Dogtag, number ranges and VLV indices

In a previous post I explained Dogtag’s identifier range management. This is how a Dogtag replica knows what range it should use to assign serial numbers, request IDs, etc. What that article did not cover is how Dogtag at startup works out where it is up to in the range. In this post I explain how uses LDAP Virtual List View to do that, how it can break, and how to fix it.

LDAP Virtual List View

The LDAP protocol has an optional extension called Virtual List View (VLV), which is specified in an expired Internet-Draft. VLV supports result paging and is an extension of the Server Side Sort (SSS) control (RFC 2891). For a search that is covered by a VLV index, a client can specify a page size and offset and get just that portion of the result. It can also seek a specified attribute value and return nearby results.

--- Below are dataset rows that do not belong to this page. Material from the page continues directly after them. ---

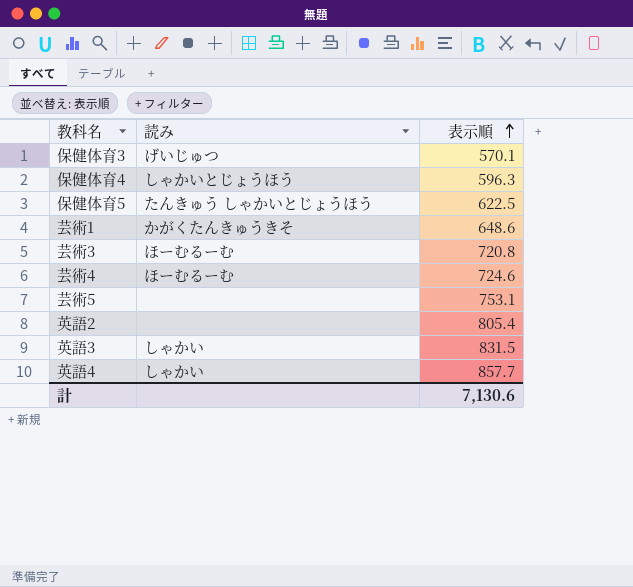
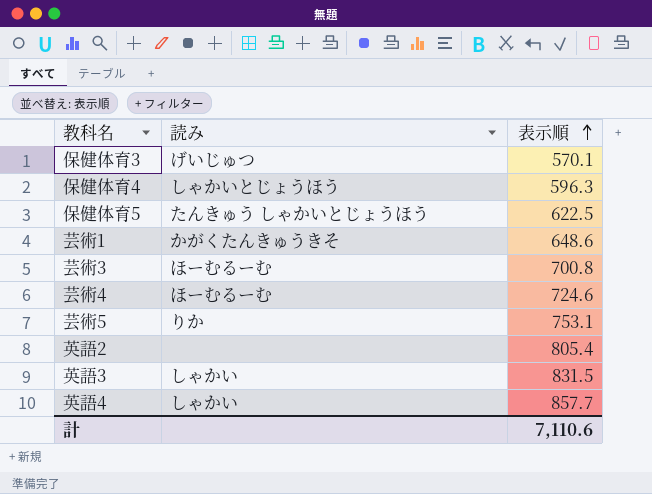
芸術3 | 表示順: 720.8 -> 700.8
芸術5 | 読み: none -> りか
計 | 表示順: 7,130.6 -> 7,110.6

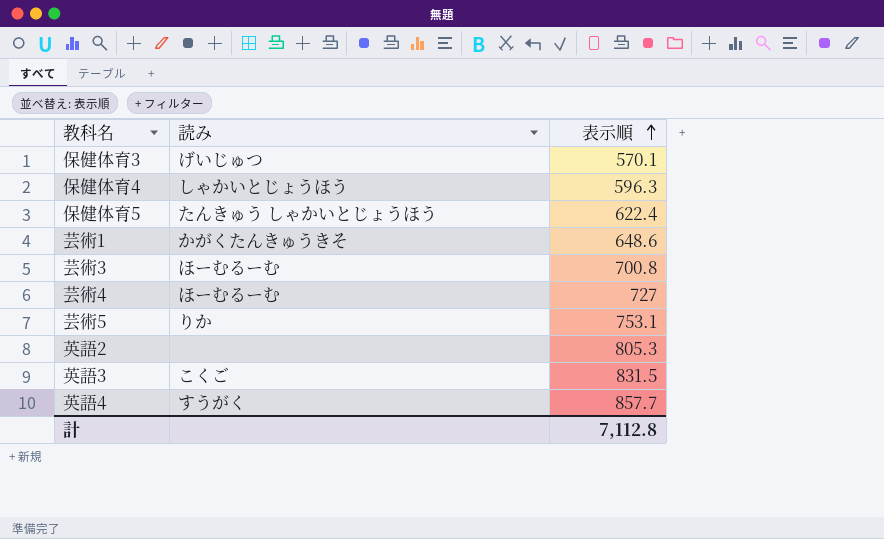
保健体育5 | 表示順: 622.5 -> 622.4
芸術4 | 表示順: 724.6 -> 727
英語2 | 表示順: 805.4 -> 805.3
英語3 | 読み: しゃかい -> こくご
英語4 | 読み: しゃかい -> すうがく
計 | 表示順: 7,110.6 -> 7,112.8

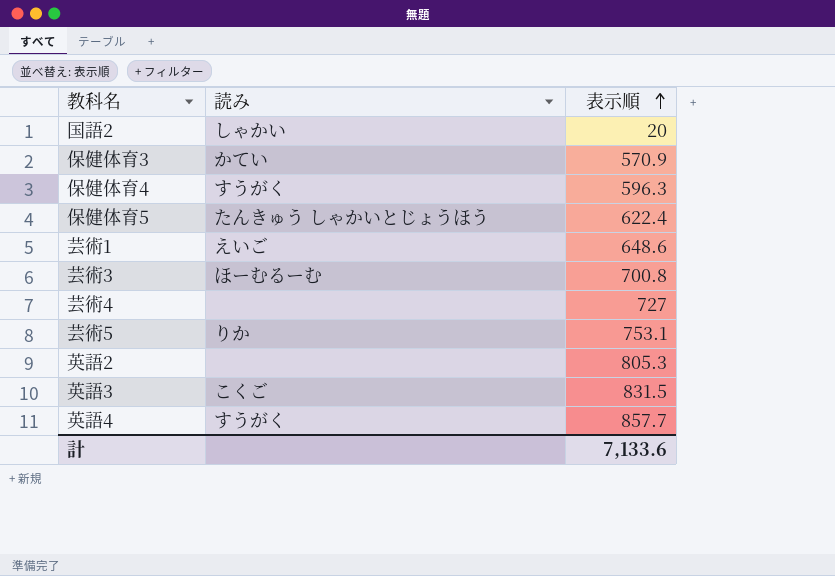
row 国語2: none -> しゃかい | 20
保健体育3 | 読み: げいじゅつ -> かてい
保健体育3 | 表示順: 570.1 -> 570.9
保健体育4 | 読み: しゃかいとじょうほう -> すうがく
芸術1 | 読み: かがくたんきゅうきそ -> えいご
芸術4 | 読み: ほーむるーむ -> none
計 | 表示順: 7,112.8 -> 7,133.6

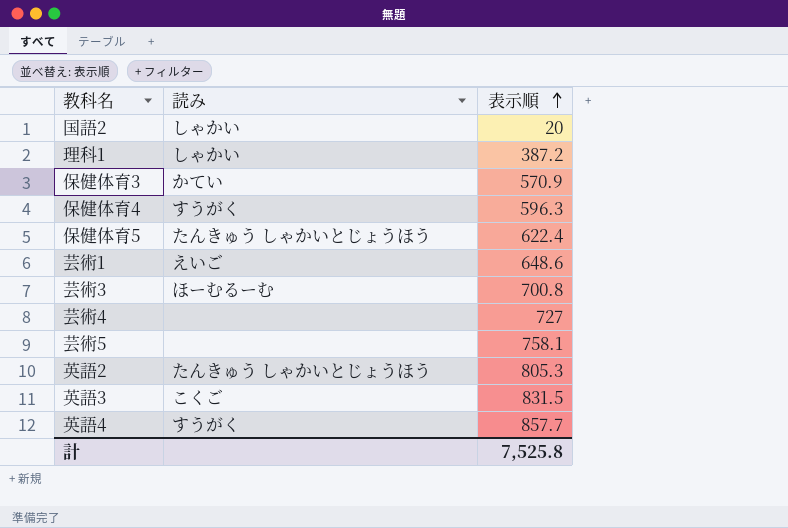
row 理科1: none -> しゃかい | 387.2
芸術5 | 読み: りか -> none
芸術5 | 表示順: 753.1 -> 758.1
英語2 | 読み: none -> たんきゅう しゃかいとじょうほう
計 | 表示順: 7,133.6 -> 7,525.8

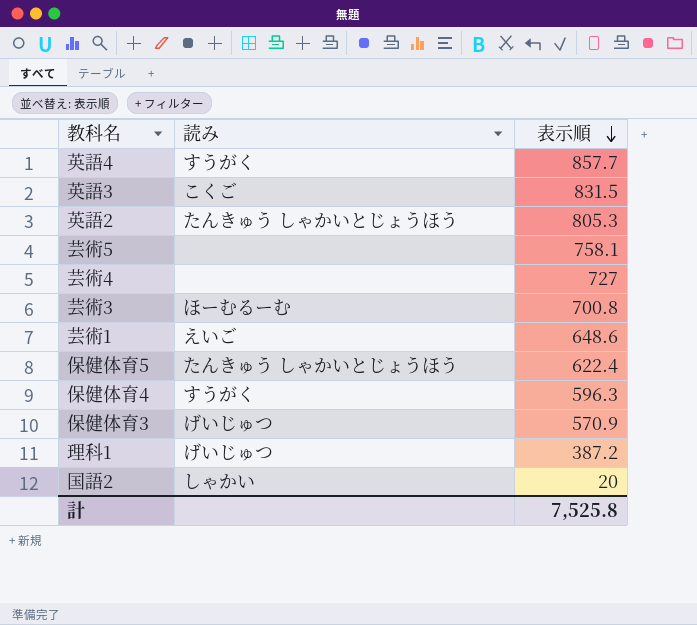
row order: 表示順 ascending -> 表示順 descending
保健体育3 | 読み: かてい -> げいじゅつ
理科1 | 読み: しゃかい -> げいじゅつ

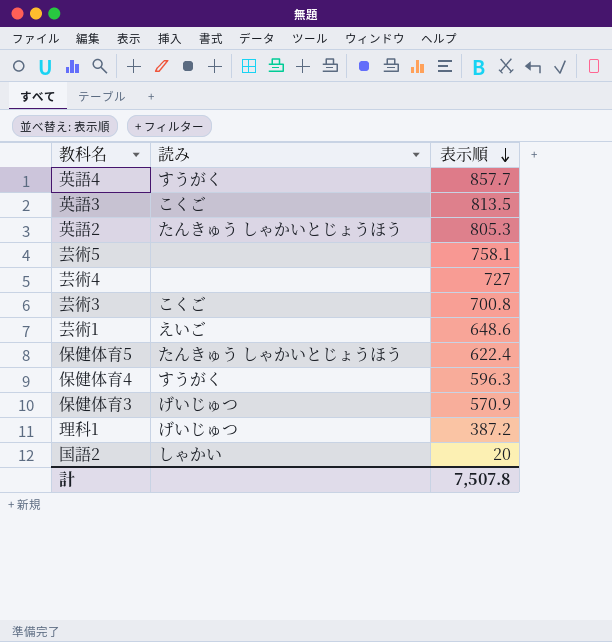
英語3 | 表示順: 831.5 -> 813.5
芸術3 | 読み: ほーむるーむ -> こくご
計 | 表示順: 7,525.8 -> 7,507.8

In 389DS / RHDS, a VLV index is defined by two objects under cn=config. One of the VLV indices used in Dogtag is the search of all certificates sorted by serial number:

dn: cn=allCerts-pki-tomcat,
    cn=ipaca, cn=ldbm database, cn=plugins, cn=config
objectClass: top
objectClass: vlvSearch
cn: allCerts-pki-tomcat
vlvBase: ou=certificateRepository,ou=ca,o=ipaca
vlvScope: 1
vlvFilter: (certstatus=*)

dn: cn=allCerts-pki-tomcatIndex, cn=allCerts-pki-tomcat,
    cn=ipaca, cn=ldbm database, cn=plugins, cn=config
objectClass: top
objectClass: vlvIndex
cn: allCerts-pki-tomcatIndex
vlvSort: serialno
vlvEnabled: 0
vlvUses: 0

The first object defines the search base and filter. When performing a VLV search, these must match. The second object declares which attribute is the sort key. To perform a VLV search the client must use both the SSS control (which chooses the sort key) and the VLV control (which selects the page or the value of interest).

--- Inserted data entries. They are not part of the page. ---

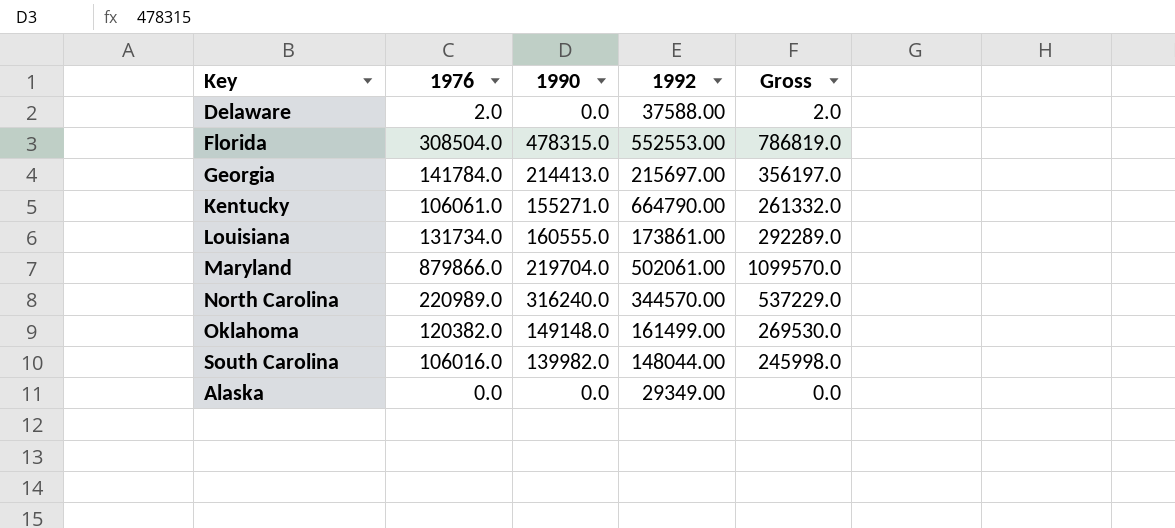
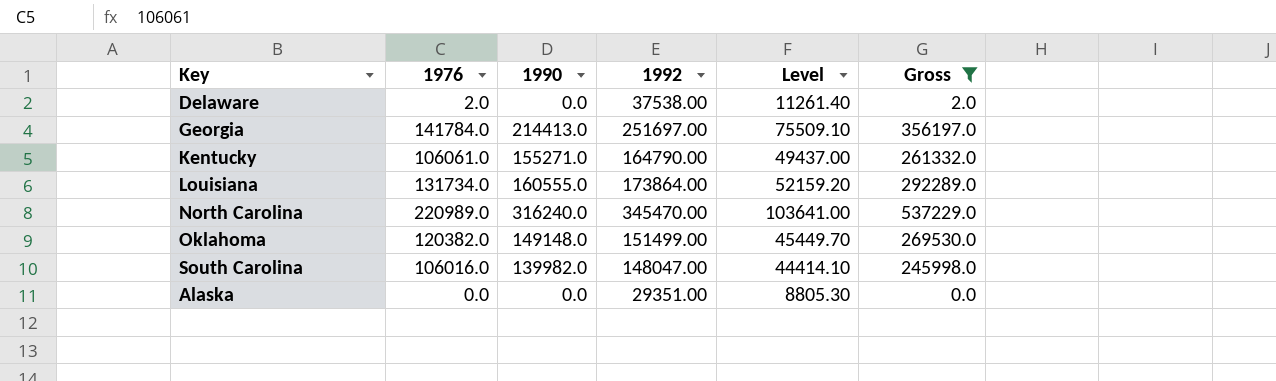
filter: none -> Gross <= 537229.0
column Level | formula: none -> [1992] * 0.3
Delaware | 1992: 37588.00 -> 37538.00
Georgia | 1992: 215697.00 -> 251697.00
Kentucky | 1992: 664790.00 -> 164790.00
Louisiana | 1992: 173861.00 -> 173864.00
North Carolina | 1992: 344570.00 -> 345470.00
Oklahoma | 1992: 161499.00 -> 151499.00
South Carolina | 1992: 148044.00 -> 148047.00
Alaska | 1992: 29349.00 -> 29351.00

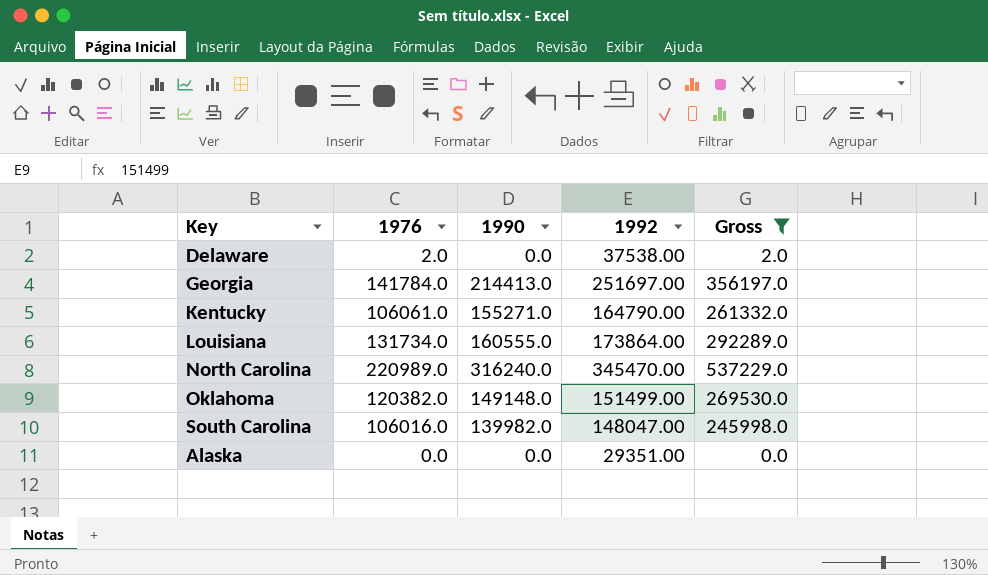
column Level | formula: [1992] * 0.3 -> none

Dogtag range initialisation

When Dogtag is starting up, for each active identifier range it has to determine the first unused number. It uses VLV searches to do this. For serial numbers, it uses the VLV index shown above. For request IDs and other ranges, there are other indices. The VLV search targets the upper limit of the range, and requests the preceding values. It then looks for the highest value in the result that is also within the active range. This is the last number that was used; we increment it to get the next available number.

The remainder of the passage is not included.